**Instructions for the task**: Word for word, print each line of the listing below; pictures stay out.

**Source material**:
• • • •
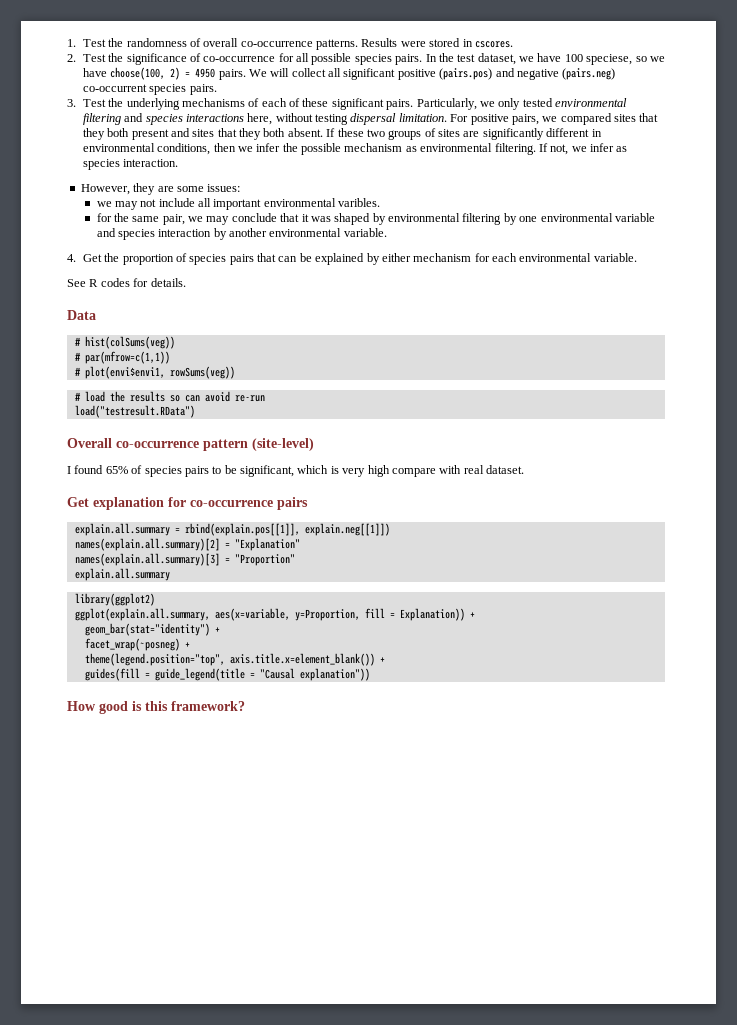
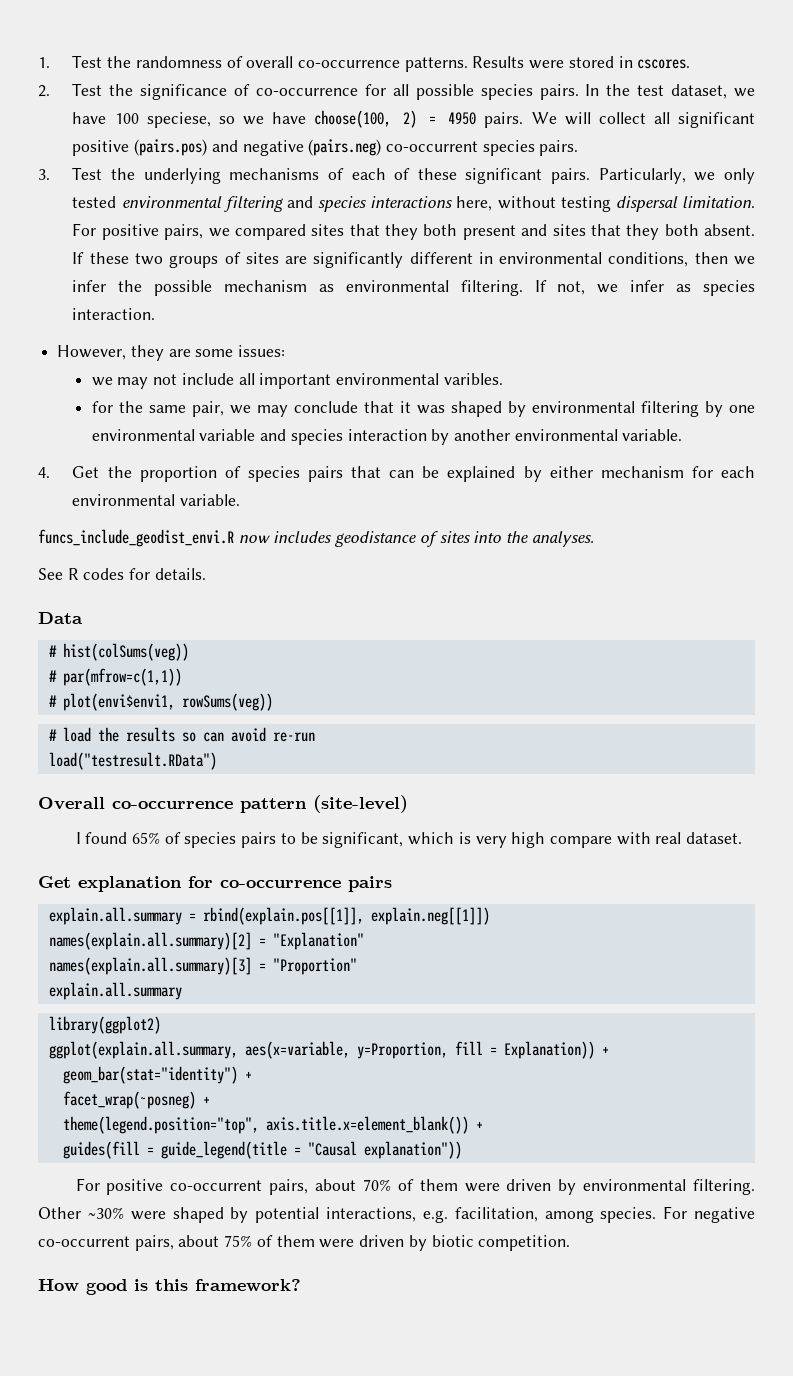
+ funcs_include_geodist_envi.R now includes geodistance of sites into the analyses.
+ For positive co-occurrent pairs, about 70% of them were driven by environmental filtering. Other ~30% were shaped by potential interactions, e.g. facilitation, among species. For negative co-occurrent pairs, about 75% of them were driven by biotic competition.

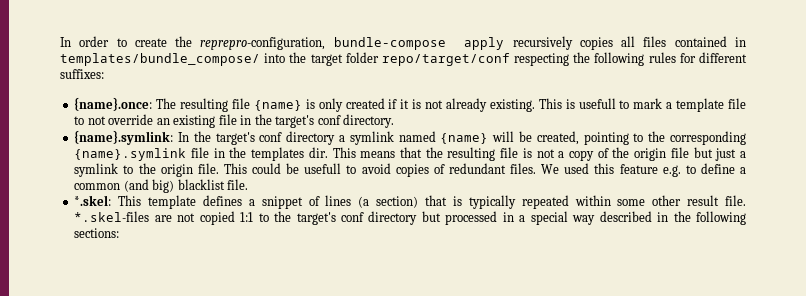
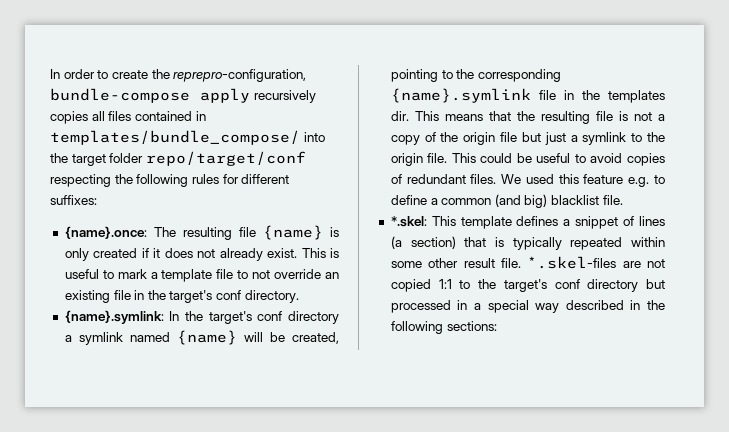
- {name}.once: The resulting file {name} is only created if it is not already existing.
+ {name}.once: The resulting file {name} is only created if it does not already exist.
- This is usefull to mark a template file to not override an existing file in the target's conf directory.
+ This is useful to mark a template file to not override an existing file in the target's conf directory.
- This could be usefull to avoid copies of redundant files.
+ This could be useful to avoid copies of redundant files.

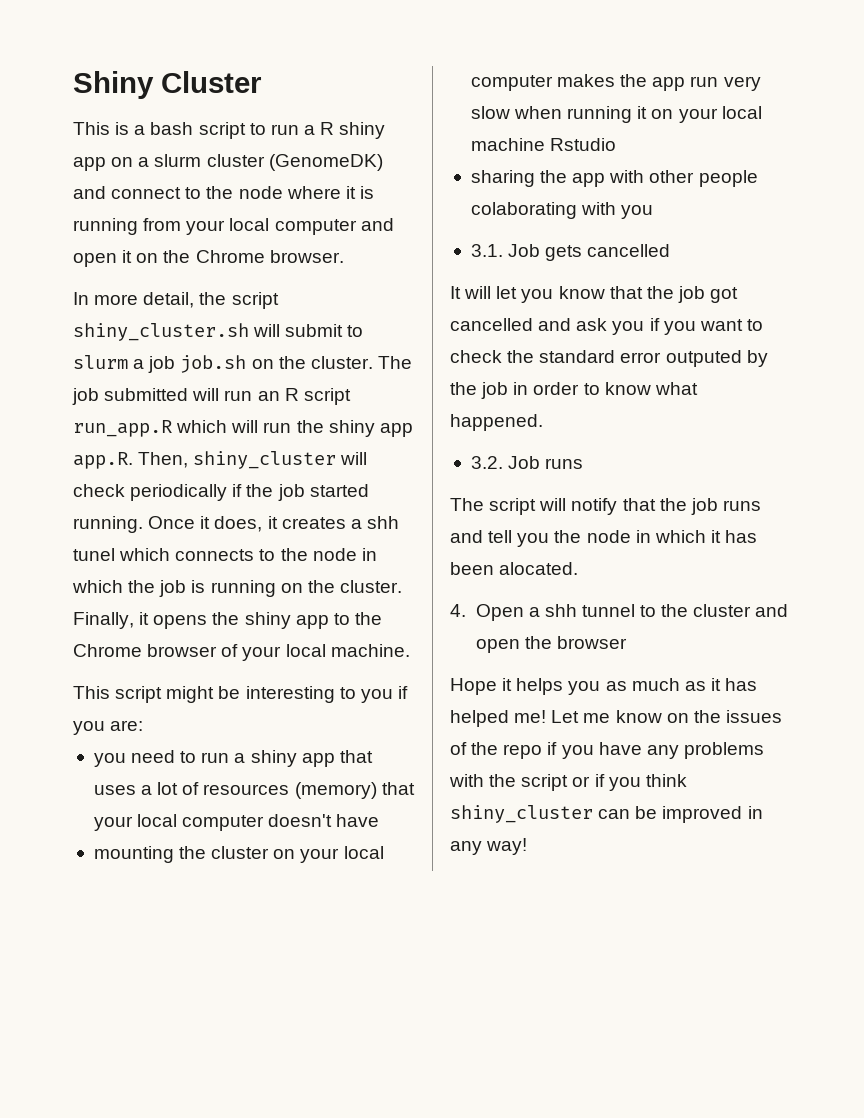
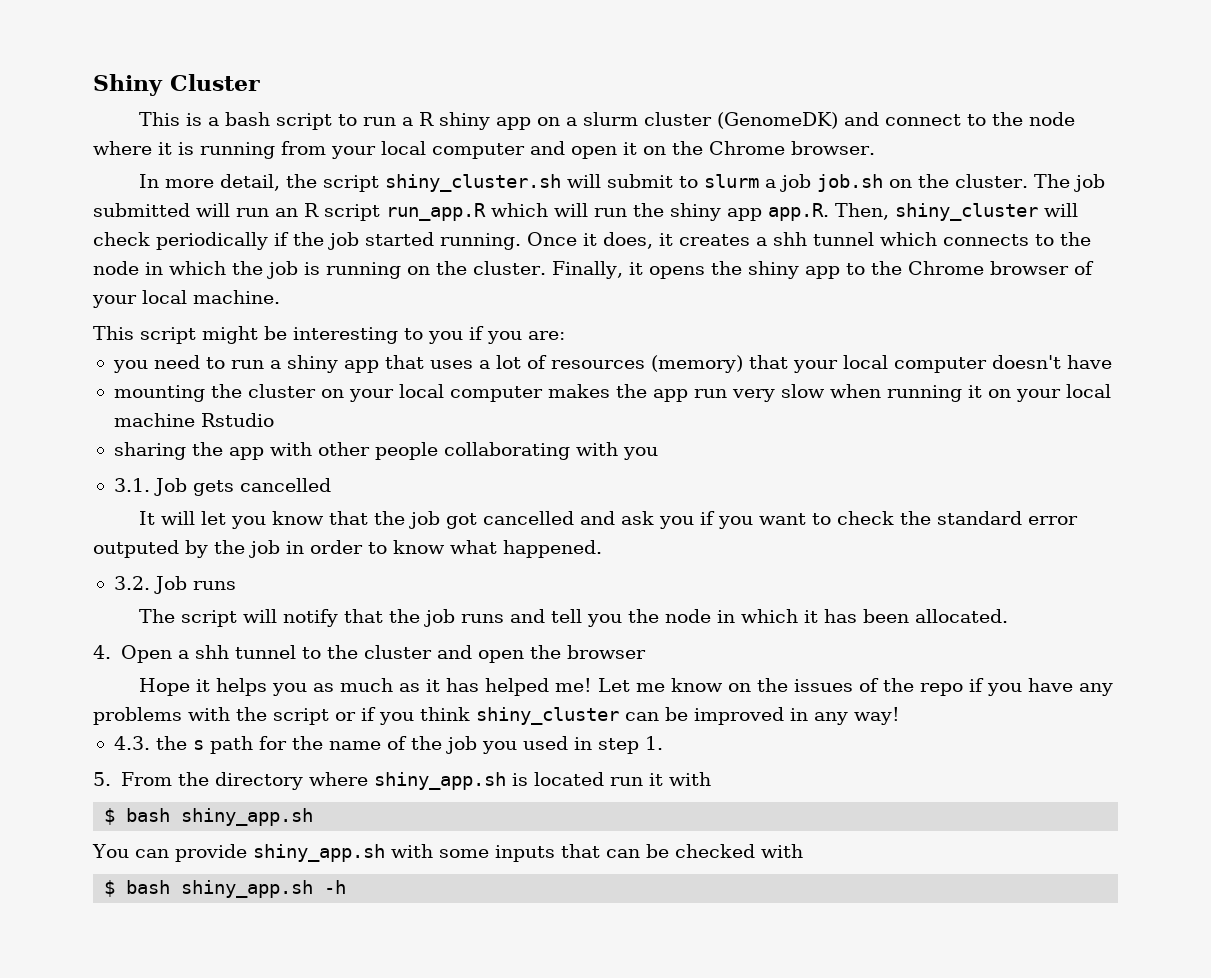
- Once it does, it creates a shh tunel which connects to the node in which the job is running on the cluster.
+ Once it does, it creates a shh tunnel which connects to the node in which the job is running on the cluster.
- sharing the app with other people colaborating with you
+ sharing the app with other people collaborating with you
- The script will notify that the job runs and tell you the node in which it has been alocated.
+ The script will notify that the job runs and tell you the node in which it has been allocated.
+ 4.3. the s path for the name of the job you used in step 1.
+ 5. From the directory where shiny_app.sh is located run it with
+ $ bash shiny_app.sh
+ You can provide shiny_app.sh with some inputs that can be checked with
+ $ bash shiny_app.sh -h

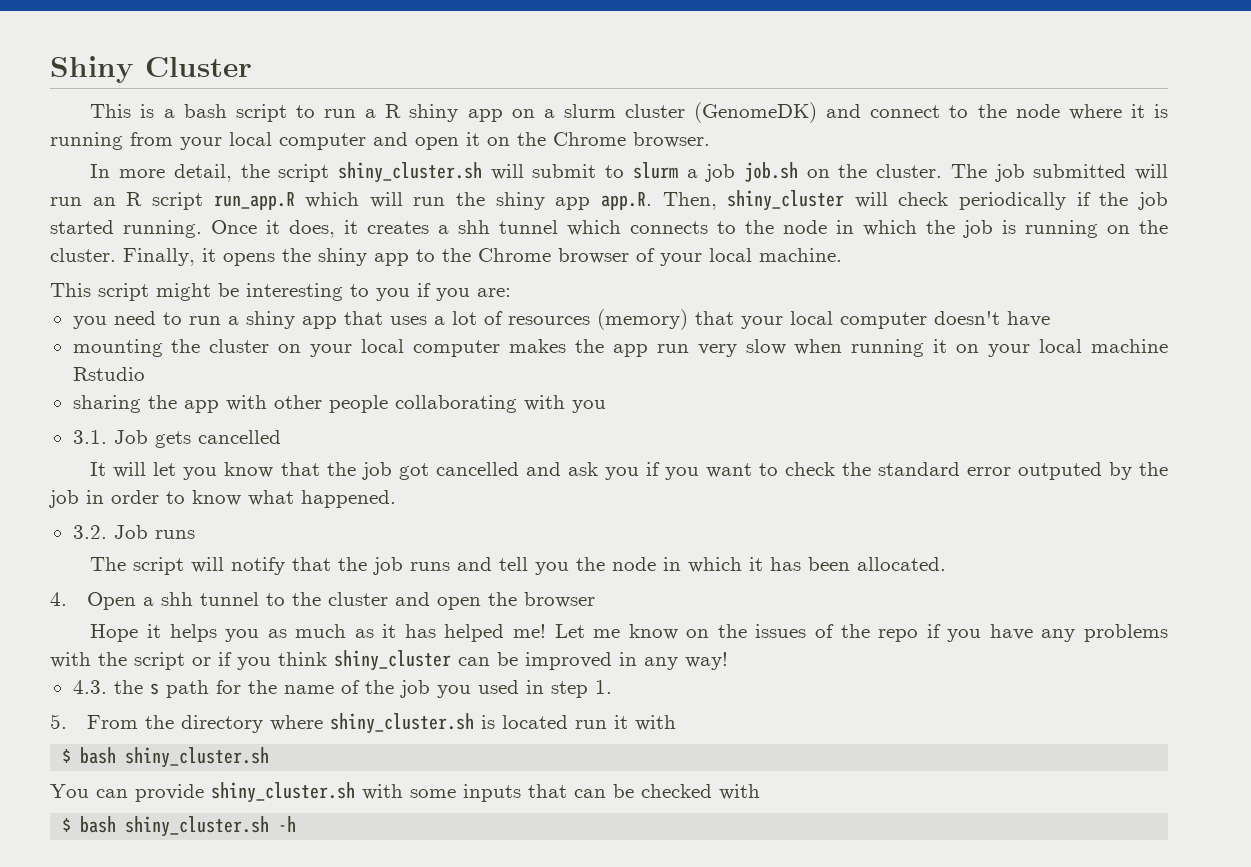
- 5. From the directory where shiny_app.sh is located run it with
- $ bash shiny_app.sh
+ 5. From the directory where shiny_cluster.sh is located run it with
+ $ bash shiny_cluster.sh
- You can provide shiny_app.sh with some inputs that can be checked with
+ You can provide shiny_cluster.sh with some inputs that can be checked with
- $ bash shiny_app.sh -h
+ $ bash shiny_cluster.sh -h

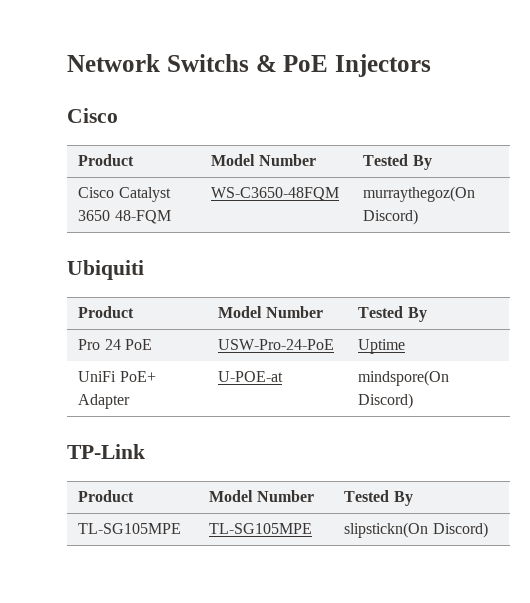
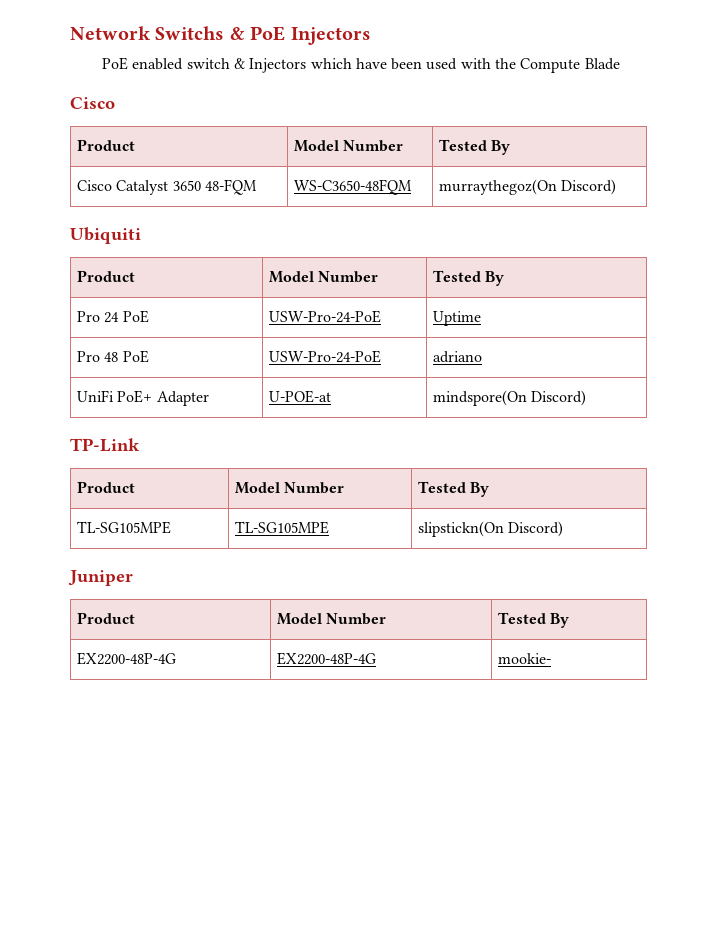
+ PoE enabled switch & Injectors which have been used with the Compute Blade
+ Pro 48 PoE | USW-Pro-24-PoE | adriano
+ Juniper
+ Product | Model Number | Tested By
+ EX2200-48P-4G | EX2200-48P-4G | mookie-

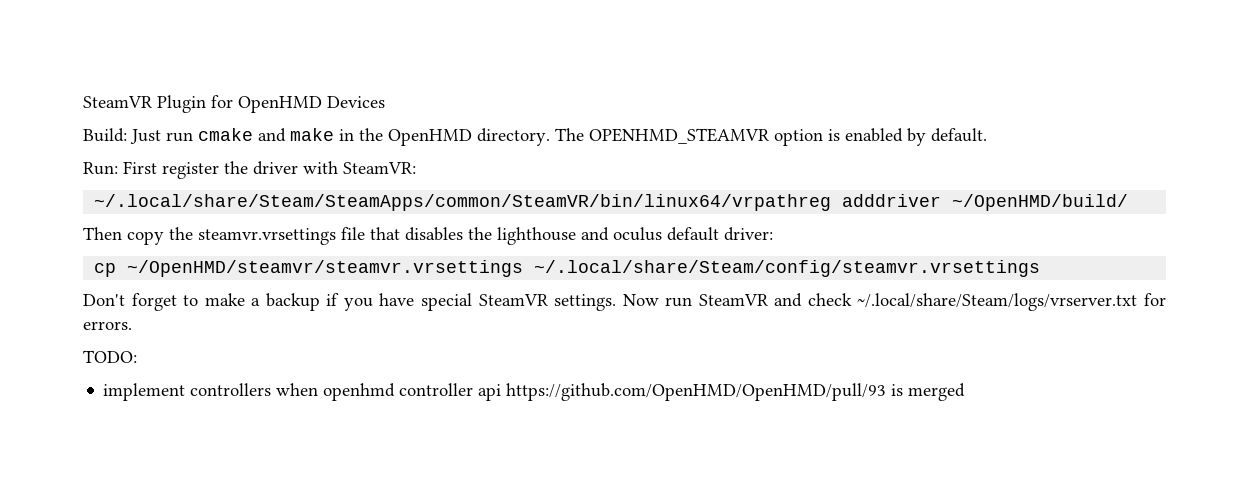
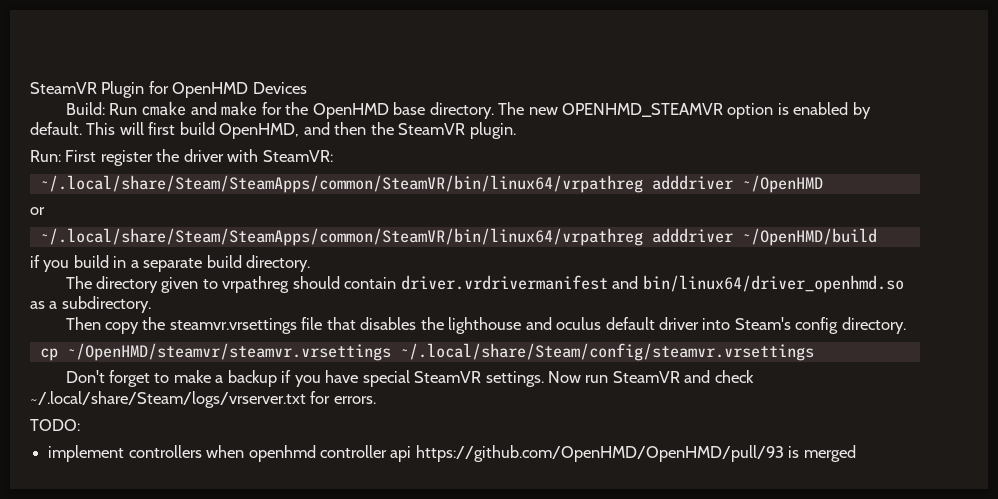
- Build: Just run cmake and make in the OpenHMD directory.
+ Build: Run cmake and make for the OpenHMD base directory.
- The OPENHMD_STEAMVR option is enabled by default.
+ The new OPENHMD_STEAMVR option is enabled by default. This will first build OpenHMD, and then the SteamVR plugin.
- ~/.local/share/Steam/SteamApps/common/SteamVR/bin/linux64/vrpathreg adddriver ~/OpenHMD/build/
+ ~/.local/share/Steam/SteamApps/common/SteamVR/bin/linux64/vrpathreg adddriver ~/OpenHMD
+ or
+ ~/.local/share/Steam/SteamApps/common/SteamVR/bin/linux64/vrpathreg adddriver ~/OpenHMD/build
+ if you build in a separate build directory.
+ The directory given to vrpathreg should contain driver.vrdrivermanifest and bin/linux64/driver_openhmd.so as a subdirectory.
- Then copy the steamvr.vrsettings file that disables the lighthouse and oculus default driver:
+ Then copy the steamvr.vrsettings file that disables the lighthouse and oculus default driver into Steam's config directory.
• • • •
**Output below**:
+ funcs_include_geodist_envi.R now includes geodistance of sites into the analyses.
+ For positive co-occurrent pairs, about 70% of them were driven by environmental filtering. Other ~30% were shaped by potential interactions, e.g. facilitation, among species. For negative co-occurrent pairs, about 75% of them were driven by biotic competition.

- {name}.once: The resulting file {name} is only created if it is not already existing.
+ {name}.once: The resulting file {name} is only created if it does not already exist.
- This is usefull to mark a template file to not override an existing file in the target's conf directory.
+ This is useful to mark a template file to not override an existing file in the target's conf directory.
- This could be usefull to avoid copies of redundant files.
+ This could be useful to avoid copies of redundant files.

- Once it does, it creates a shh tunel which connects to the node in which the job is running on the cluster.
+ Once it does, it creates a shh tunnel which connects to the node in which the job is running on the cluster.
- sharing the app with other people colaborating with you
+ sharing the app with other people collaborating with you
- The script will notify that the job runs and tell you the node in which it has been alocated.
+ The script will notify that the job runs and tell you the node in which it has been allocated.
+ 4.3. the s path for the name of the job you used in step 1.
+ 5. From the directory where shiny_app.sh is located run it with
+ $ bash shiny_app.sh
+ You can provide shiny_app.sh with some inputs that can be checked with
+ $ bash shiny_app.sh -h

- 5. From the directory where shiny_app.sh is located run it with
- $ bash shiny_app.sh
+ 5. From the directory where shiny_cluster.sh is located run it with
+ $ bash shiny_cluster.sh
- You can provide shiny_app.sh with some inputs that can be checked with
+ You can provide shiny_cluster.sh with some inputs that can be checked with
- $ bash shiny_app.sh -h
+ $ bash shiny_cluster.sh -h

+ PoE enabled switch & Injectors which have been used with the Compute Blade
+ Pro 48 PoE | USW-Pro-24-PoE | adriano
+ Juniper
+ Product | Model Number | Tested By
+ EX2200-48P-4G | EX2200-48P-4G | mookie-

- Build: Just run cmake and make in the OpenHMD directory.
+ Build: Run cmake and make for the OpenHMD base directory.
- The OPENHMD_STEAMVR option is enabled by default.
+ The new OPENHMD_STEAMVR option is enabled by default. This will first build OpenHMD, and then the SteamVR plugin.
- ~/.local/share/Steam/SteamApps/common/SteamVR/bin/linux64/vrpathreg adddriver ~/OpenHMD/build/
+ ~/.local/share/Steam/SteamApps/common/SteamVR/bin/linux64/vrpathreg adddriver ~/OpenHMD
+ or
+ ~/.local/share/Steam/SteamApps/common/SteamVR/bin/linux64/vrpathreg adddriver ~/OpenHMD/build
+ if you build in a separate build directory.
+ The directory given to vrpathreg should contain driver.vrdrivermanifest and bin/linux64/driver_openhmd.so as a subdirectory.
- Then copy the steamvr.vrsettings file that disables the lighthouse and oculus default driver:
+ Then copy the steamvr.vrsettings file that disables the lighthouse and oculus default driver into Steam's config directory.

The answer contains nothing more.